Goal of the exercise = Would you reproduce exactly the lines below from the one holding "[19,428,157,449] сегодня в" through the one holding "[19,1063,158,1084] сегодня в", inclusive, and no others?

[[ Task data, beginning ]]

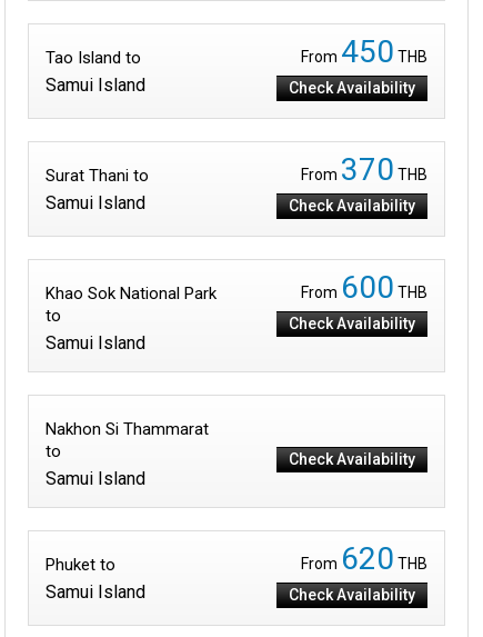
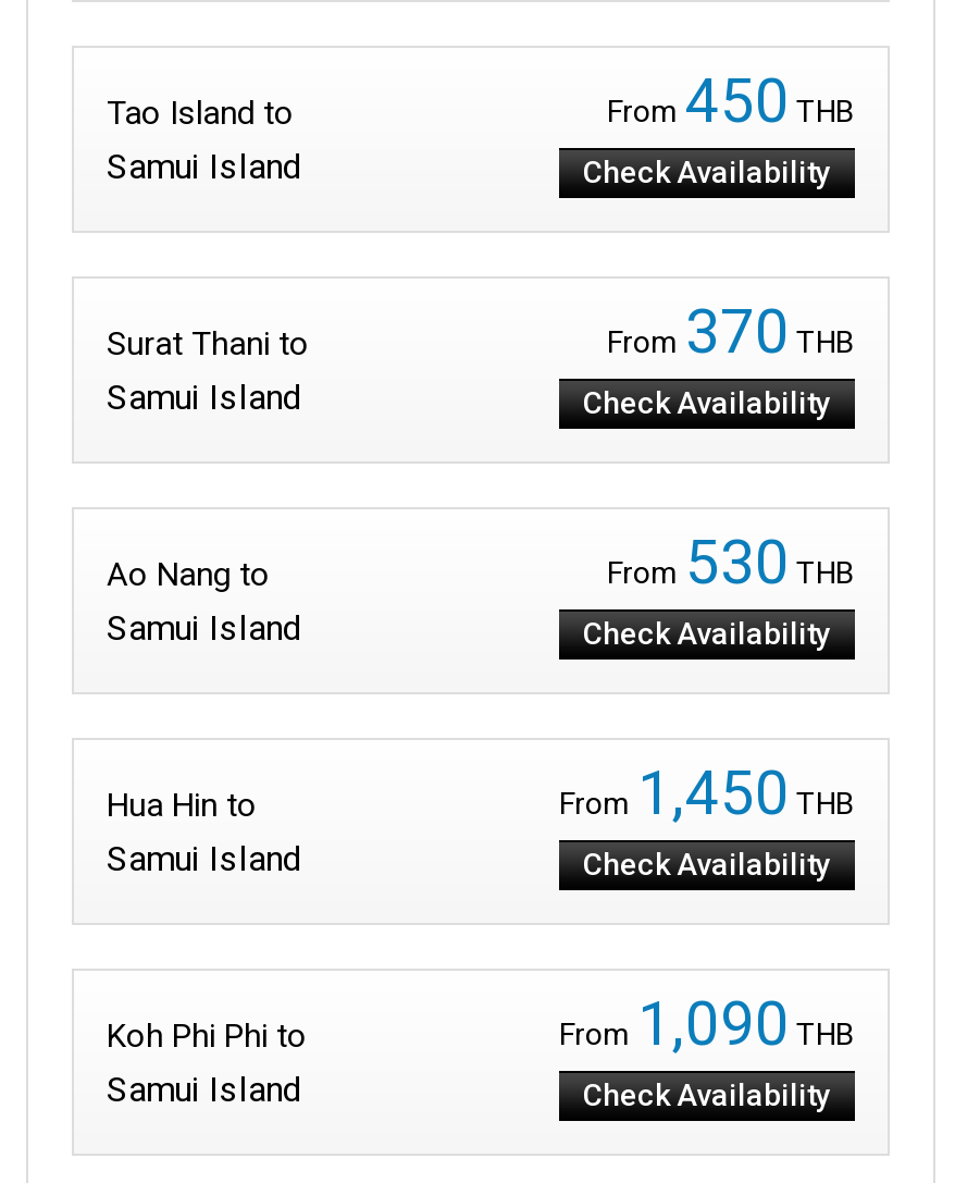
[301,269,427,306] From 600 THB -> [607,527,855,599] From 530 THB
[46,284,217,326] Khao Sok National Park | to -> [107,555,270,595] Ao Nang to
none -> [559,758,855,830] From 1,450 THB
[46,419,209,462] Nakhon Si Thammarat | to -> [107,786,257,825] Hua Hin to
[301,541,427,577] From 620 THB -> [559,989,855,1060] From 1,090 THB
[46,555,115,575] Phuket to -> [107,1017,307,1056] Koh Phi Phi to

[[ Task data, end ]]
[[ Task data, beginning ]]

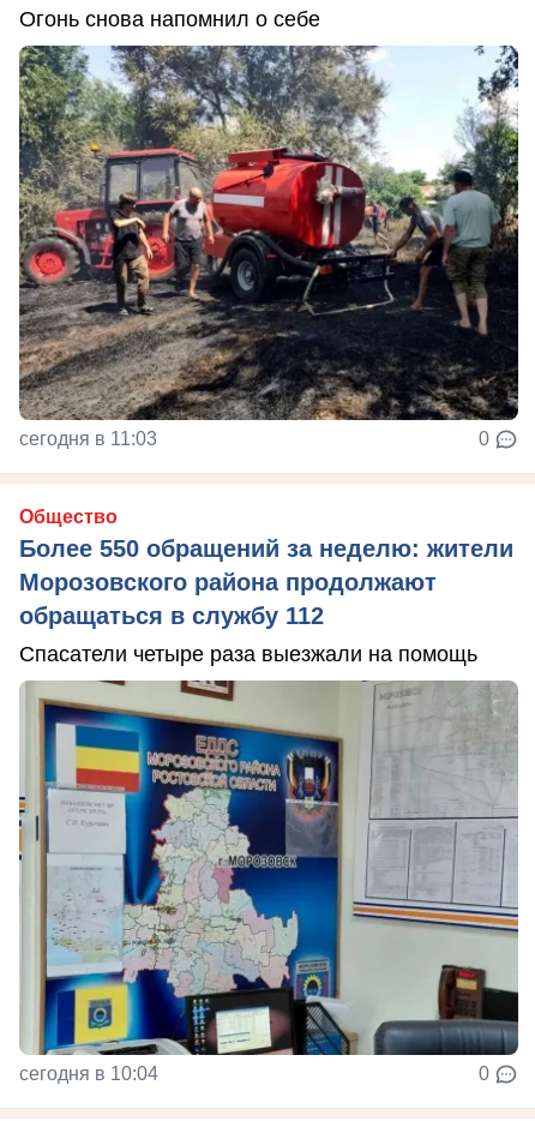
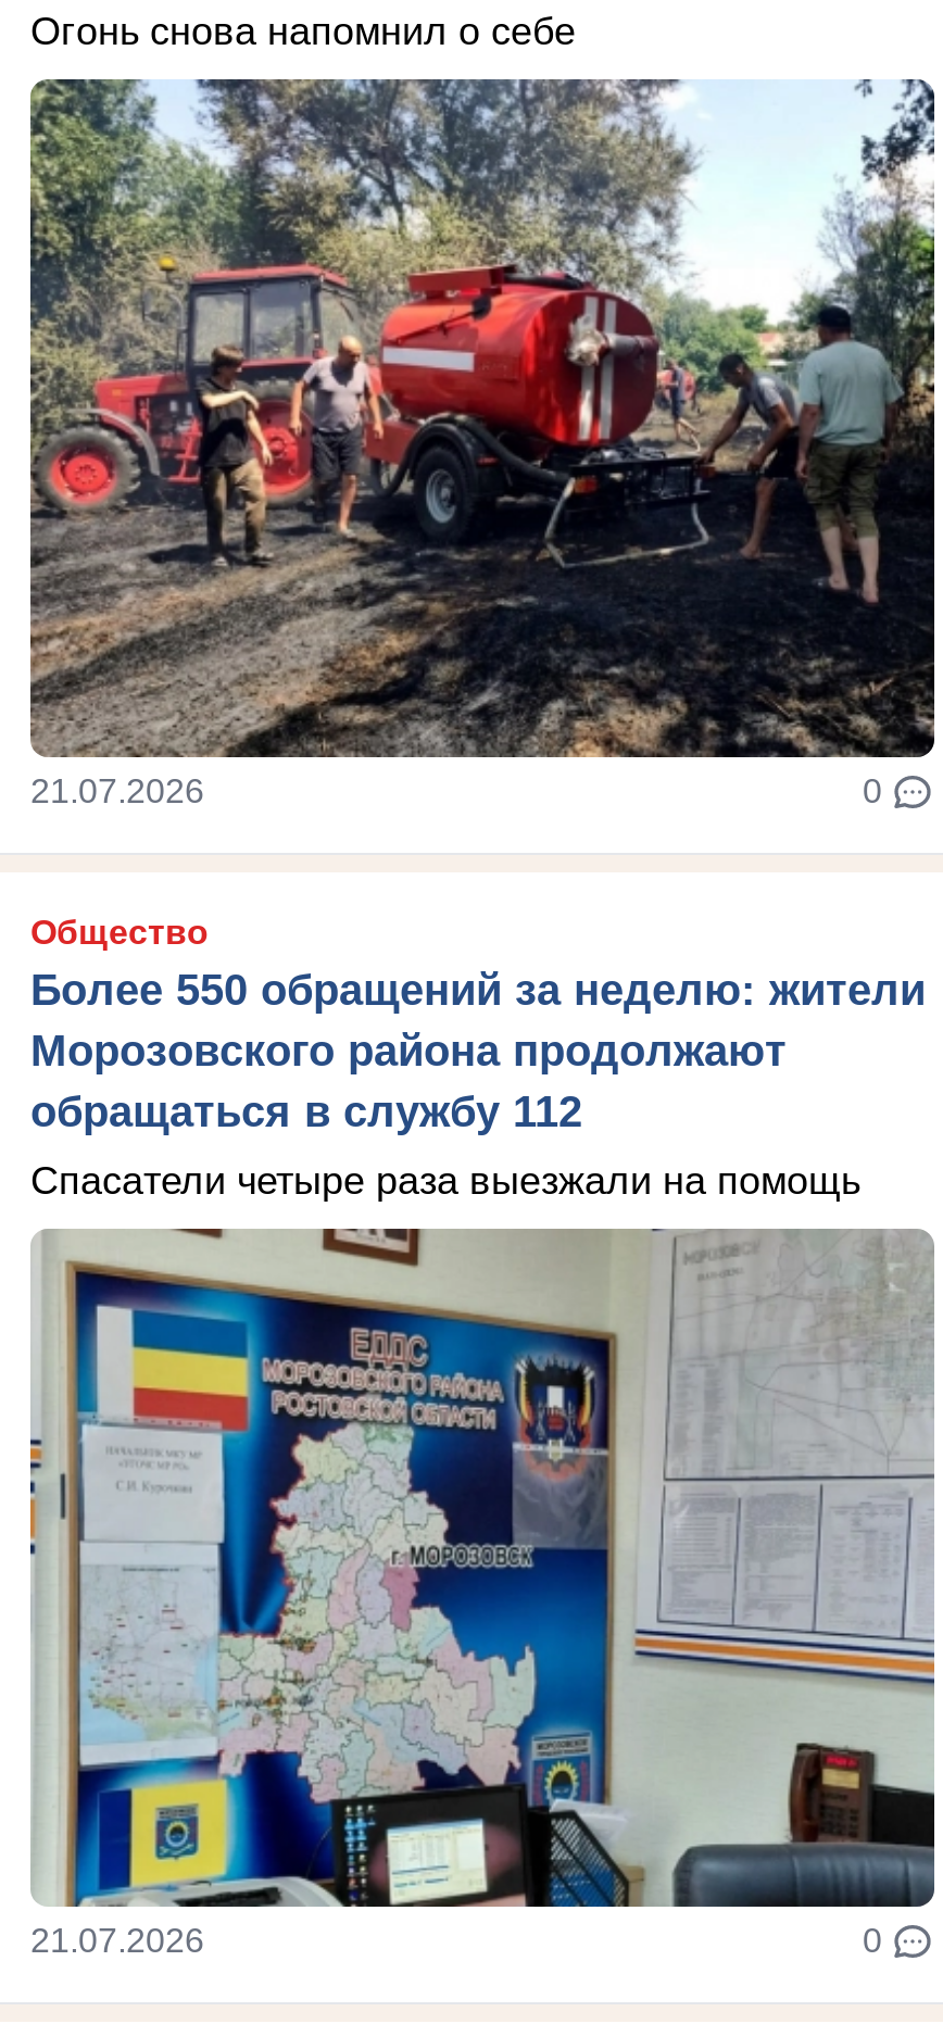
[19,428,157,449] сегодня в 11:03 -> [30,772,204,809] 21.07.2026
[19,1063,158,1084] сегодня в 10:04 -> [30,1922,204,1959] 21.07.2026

[[ Task data, end ]]

Answer to this task =
[19,428,157,449] сегодня в 11:03 -> [30,772,204,809] 21.07.2026
[19,1063,158,1084] сегодня в 10:04 -> [30,1922,204,1959] 21.07.2026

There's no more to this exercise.